Images aside, return all the entries exactly.
━━ EXERCISE INPUTS ━━
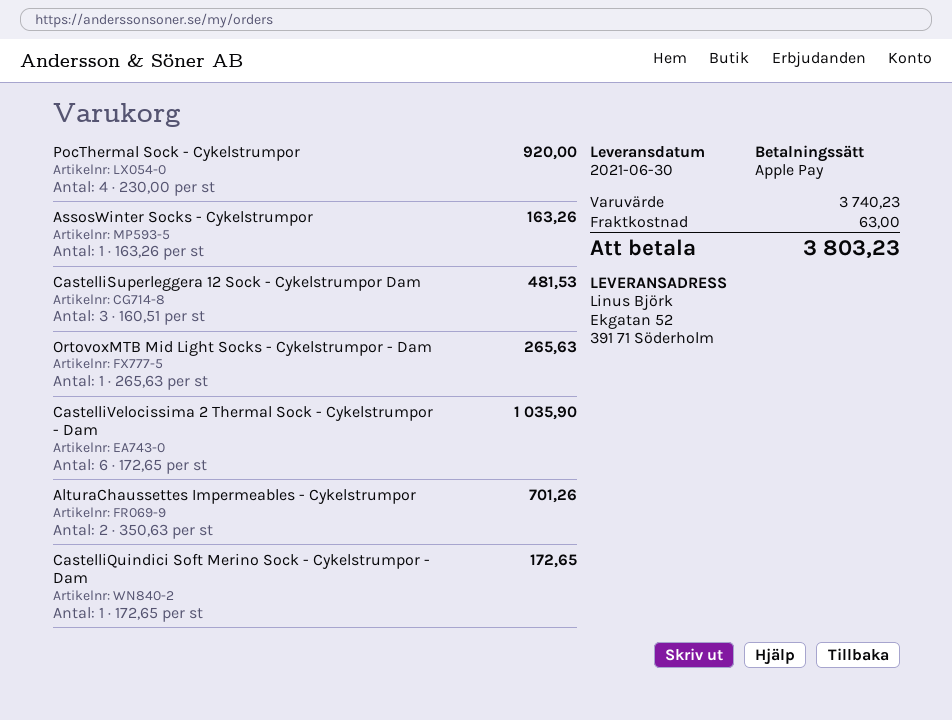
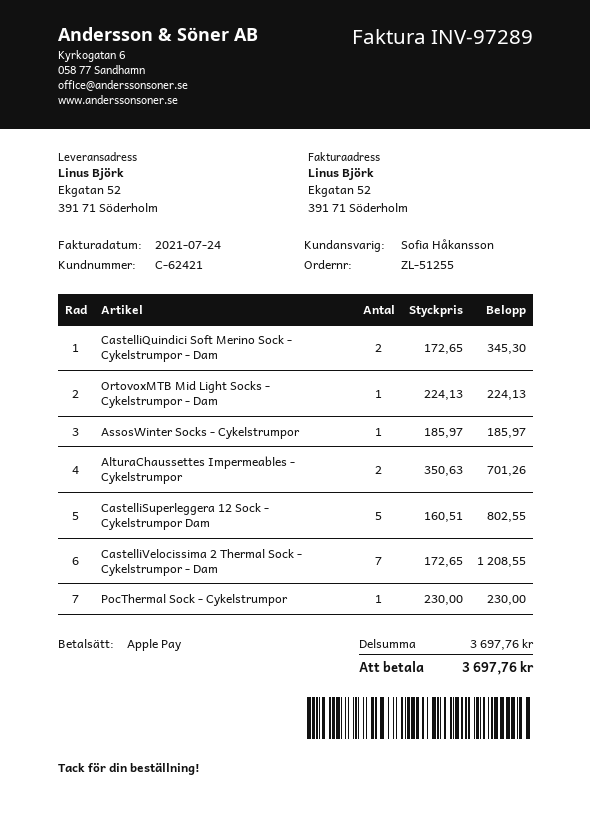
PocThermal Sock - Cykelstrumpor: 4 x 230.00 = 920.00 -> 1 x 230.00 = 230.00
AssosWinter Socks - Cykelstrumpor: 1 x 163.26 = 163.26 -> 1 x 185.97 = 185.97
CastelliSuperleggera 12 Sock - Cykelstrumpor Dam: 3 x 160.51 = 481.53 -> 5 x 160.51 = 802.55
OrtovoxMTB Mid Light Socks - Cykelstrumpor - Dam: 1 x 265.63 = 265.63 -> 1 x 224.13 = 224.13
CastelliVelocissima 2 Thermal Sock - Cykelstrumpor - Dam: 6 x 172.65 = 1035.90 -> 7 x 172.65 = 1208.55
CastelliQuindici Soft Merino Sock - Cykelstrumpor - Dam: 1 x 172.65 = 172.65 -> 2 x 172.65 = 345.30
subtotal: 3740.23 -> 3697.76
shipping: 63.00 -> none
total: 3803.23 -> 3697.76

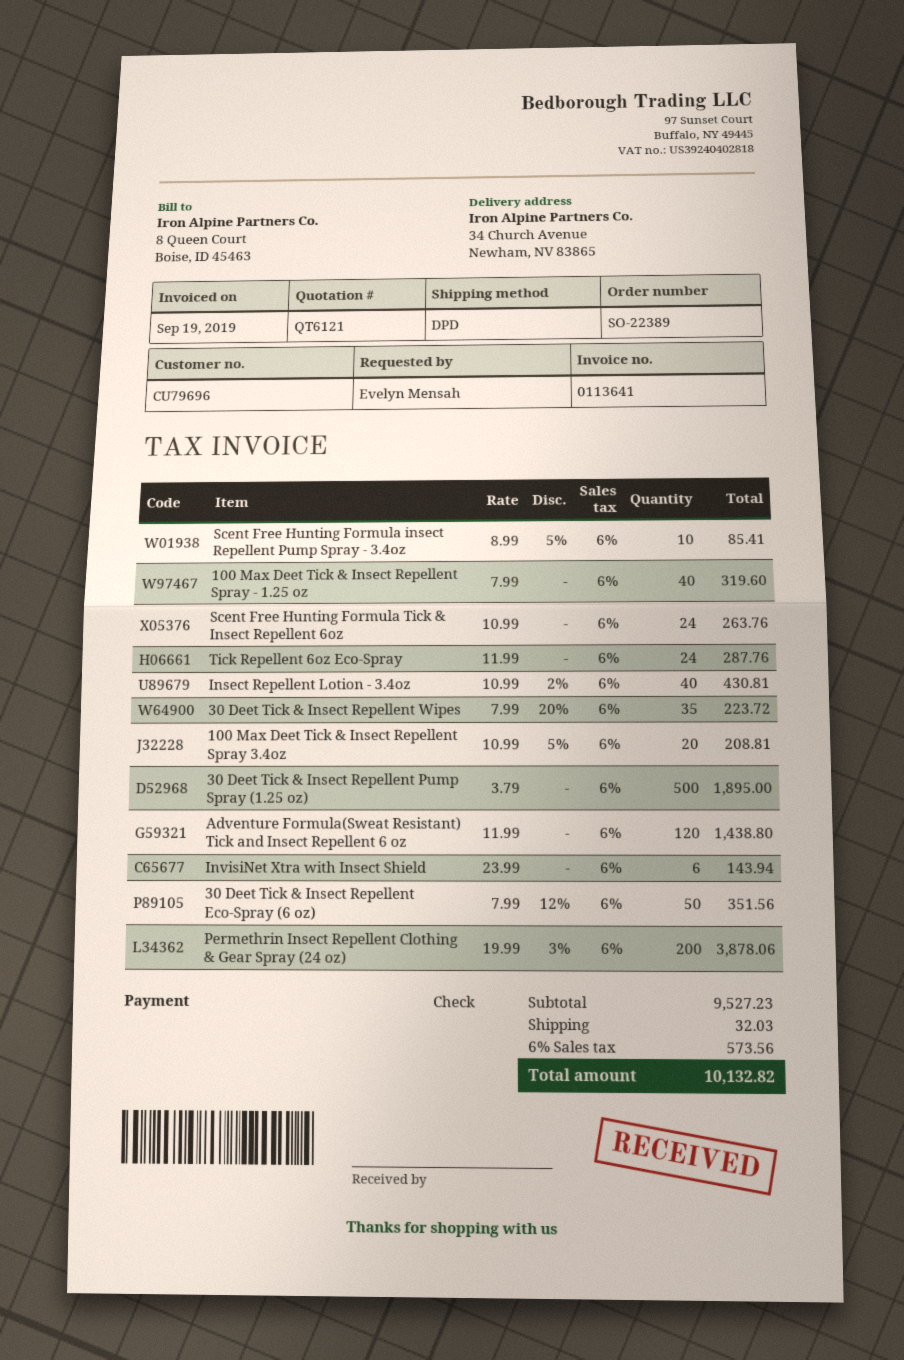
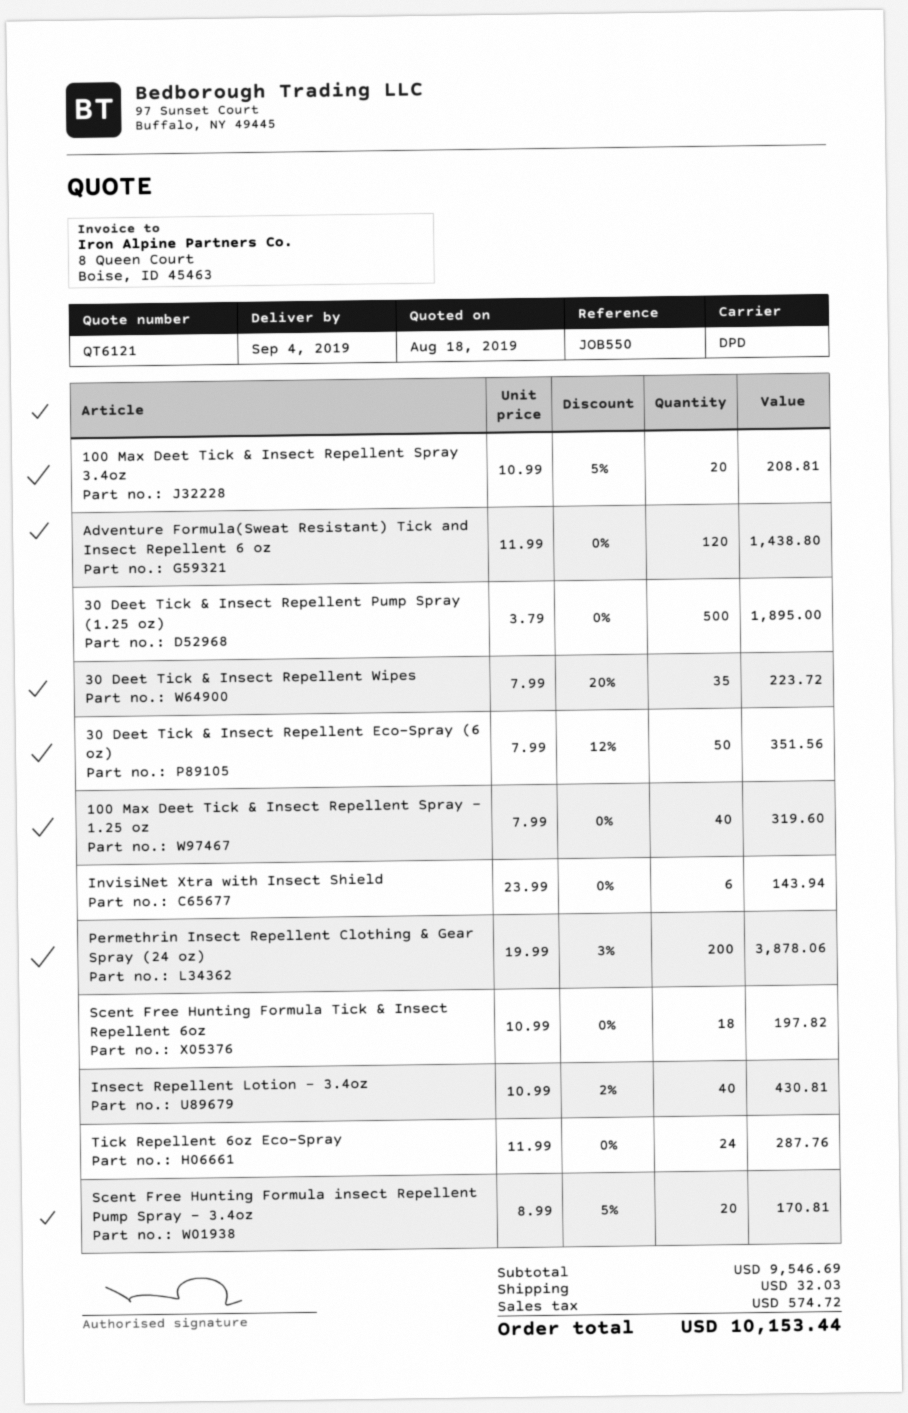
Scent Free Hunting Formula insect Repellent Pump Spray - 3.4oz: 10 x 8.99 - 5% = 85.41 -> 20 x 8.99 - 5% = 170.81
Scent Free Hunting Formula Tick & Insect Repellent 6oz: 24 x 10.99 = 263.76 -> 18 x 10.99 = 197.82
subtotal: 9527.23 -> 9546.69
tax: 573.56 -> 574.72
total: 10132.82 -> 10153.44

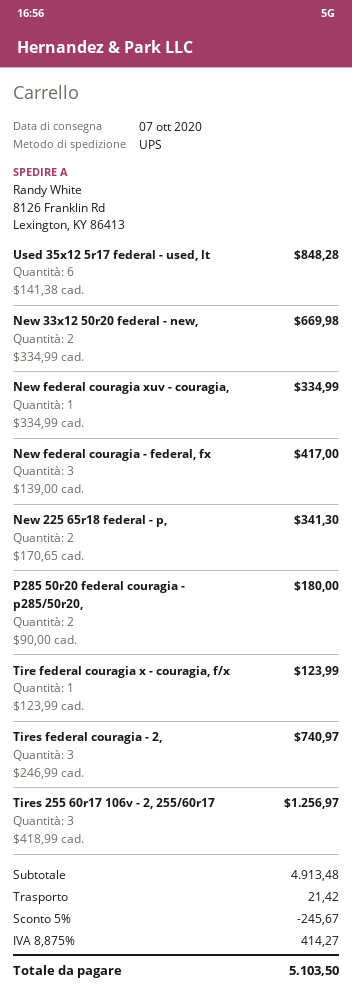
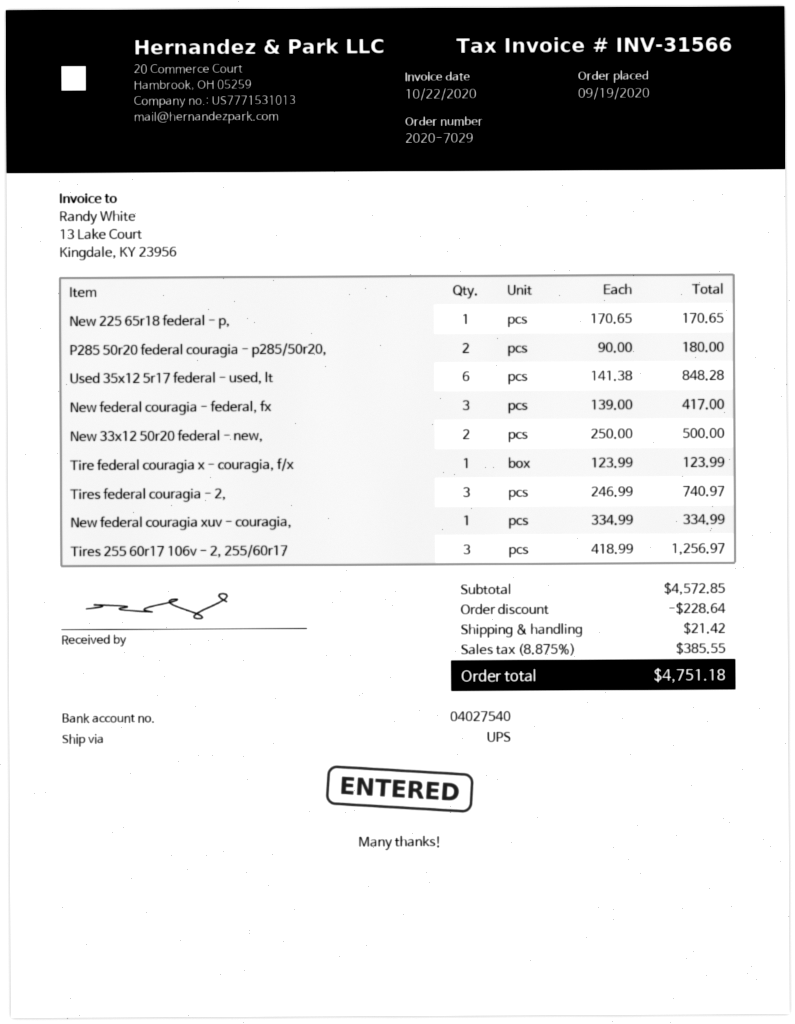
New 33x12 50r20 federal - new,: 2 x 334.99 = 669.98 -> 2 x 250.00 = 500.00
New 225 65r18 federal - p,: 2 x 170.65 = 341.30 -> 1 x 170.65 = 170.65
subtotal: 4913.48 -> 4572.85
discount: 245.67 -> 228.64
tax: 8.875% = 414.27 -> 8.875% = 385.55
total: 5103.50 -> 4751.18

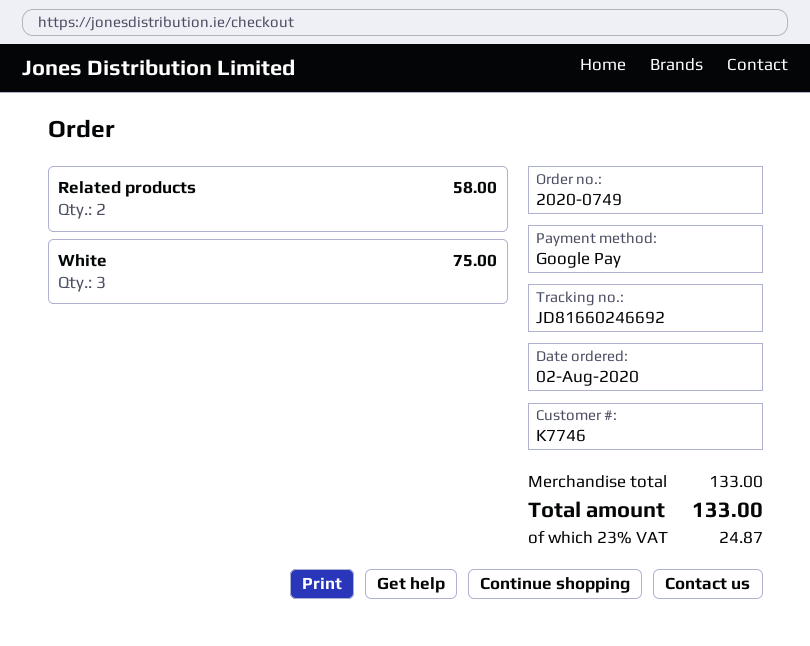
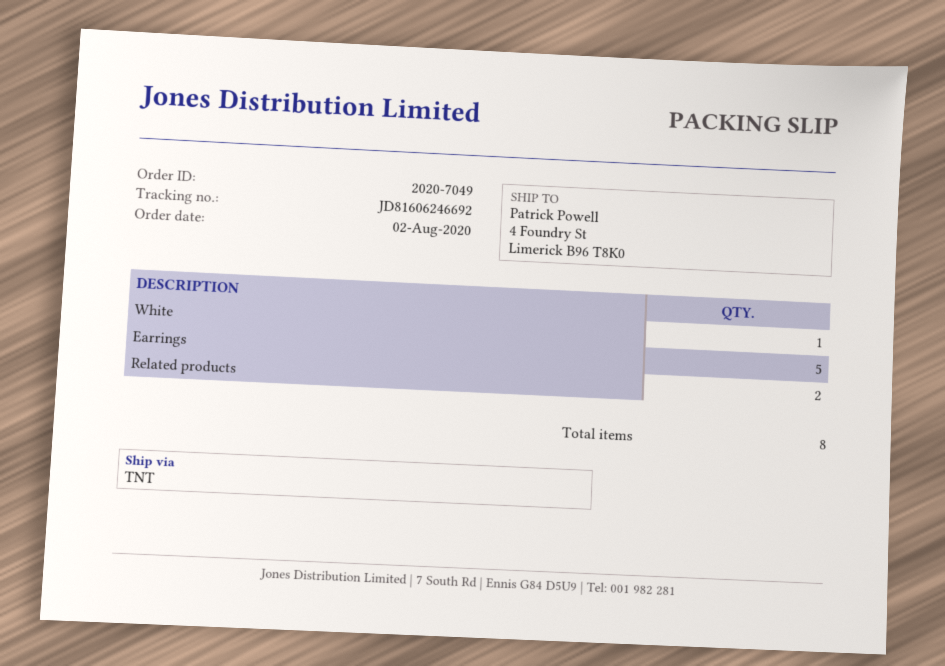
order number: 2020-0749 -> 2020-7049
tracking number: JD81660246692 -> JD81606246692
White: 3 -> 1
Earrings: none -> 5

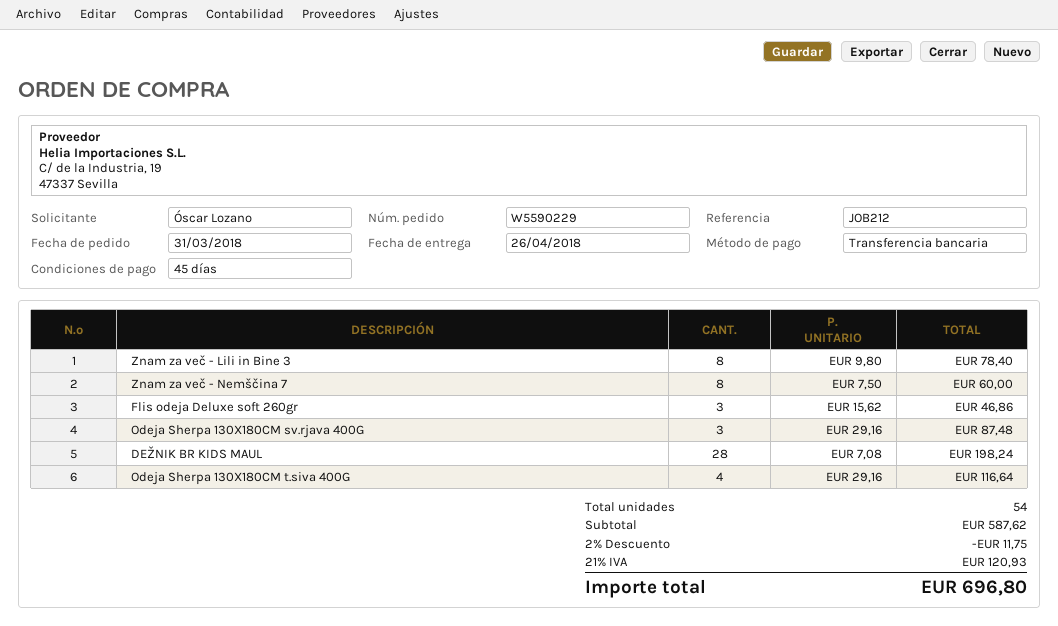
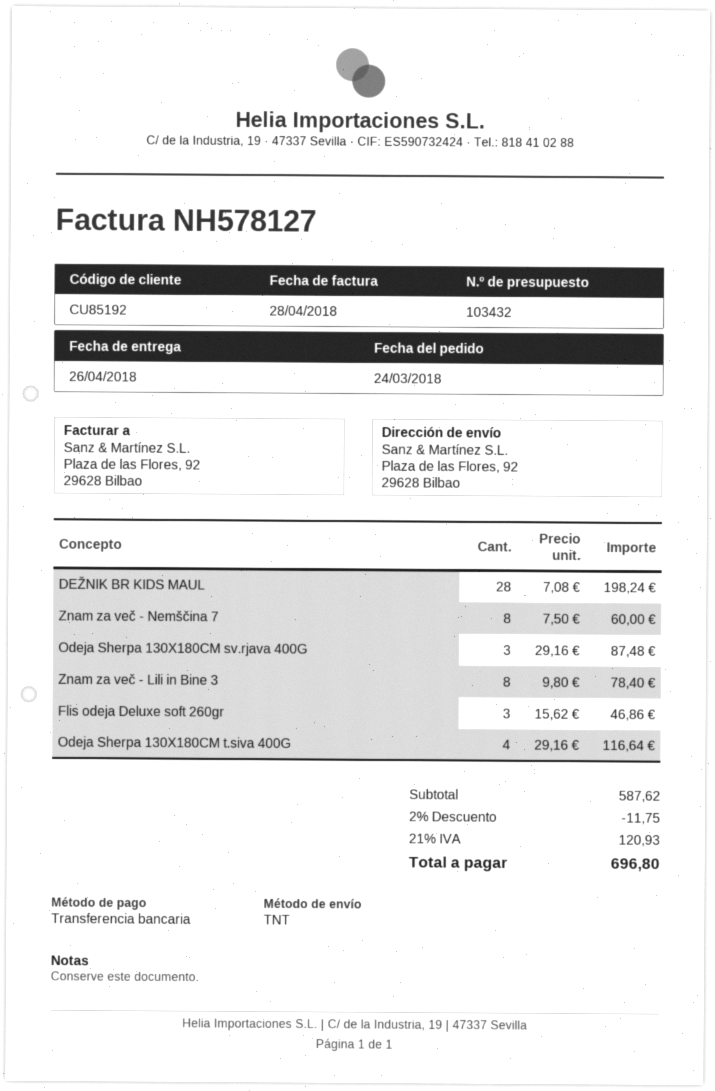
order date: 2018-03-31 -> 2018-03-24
━━━
» ANSWER TO THIS EXERCISE:
PocThermal Sock - Cykelstrumpor: 4 x 230.00 = 920.00 -> 1 x 230.00 = 230.00
AssosWinter Socks - Cykelstrumpor: 1 x 163.26 = 163.26 -> 1 x 185.97 = 185.97
CastelliSuperleggera 12 Sock - Cykelstrumpor Dam: 3 x 160.51 = 481.53 -> 5 x 160.51 = 802.55
OrtovoxMTB Mid Light Socks - Cykelstrumpor - Dam: 1 x 265.63 = 265.63 -> 1 x 224.13 = 224.13
CastelliVelocissima 2 Thermal Sock - Cykelstrumpor - Dam: 6 x 172.65 = 1035.90 -> 7 x 172.65 = 1208.55
CastelliQuindici Soft Merino Sock - Cykelstrumpor - Dam: 1 x 172.65 = 172.65 -> 2 x 172.65 = 345.30
subtotal: 3740.23 -> 3697.76
shipping: 63.00 -> none
total: 3803.23 -> 3697.76

Scent Free Hunting Formula insect Repellent Pump Spray - 3.4oz: 10 x 8.99 - 5% = 85.41 -> 20 x 8.99 - 5% = 170.81
Scent Free Hunting Formula Tick & Insect Repellent 6oz: 24 x 10.99 = 263.76 -> 18 x 10.99 = 197.82
subtotal: 9527.23 -> 9546.69
tax: 573.56 -> 574.72
total: 10132.82 -> 10153.44

New 33x12 50r20 federal - new,: 2 x 334.99 = 669.98 -> 2 x 250.00 = 500.00
New 225 65r18 federal - p,: 2 x 170.65 = 341.30 -> 1 x 170.65 = 170.65
subtotal: 4913.48 -> 4572.85
discount: 245.67 -> 228.64
tax: 8.875% = 414.27 -> 8.875% = 385.55
total: 5103.50 -> 4751.18

order number: 2020-0749 -> 2020-7049
tracking number: JD81660246692 -> JD81606246692
White: 3 -> 1
Earrings: none -> 5

order date: 2018-03-31 -> 2018-03-24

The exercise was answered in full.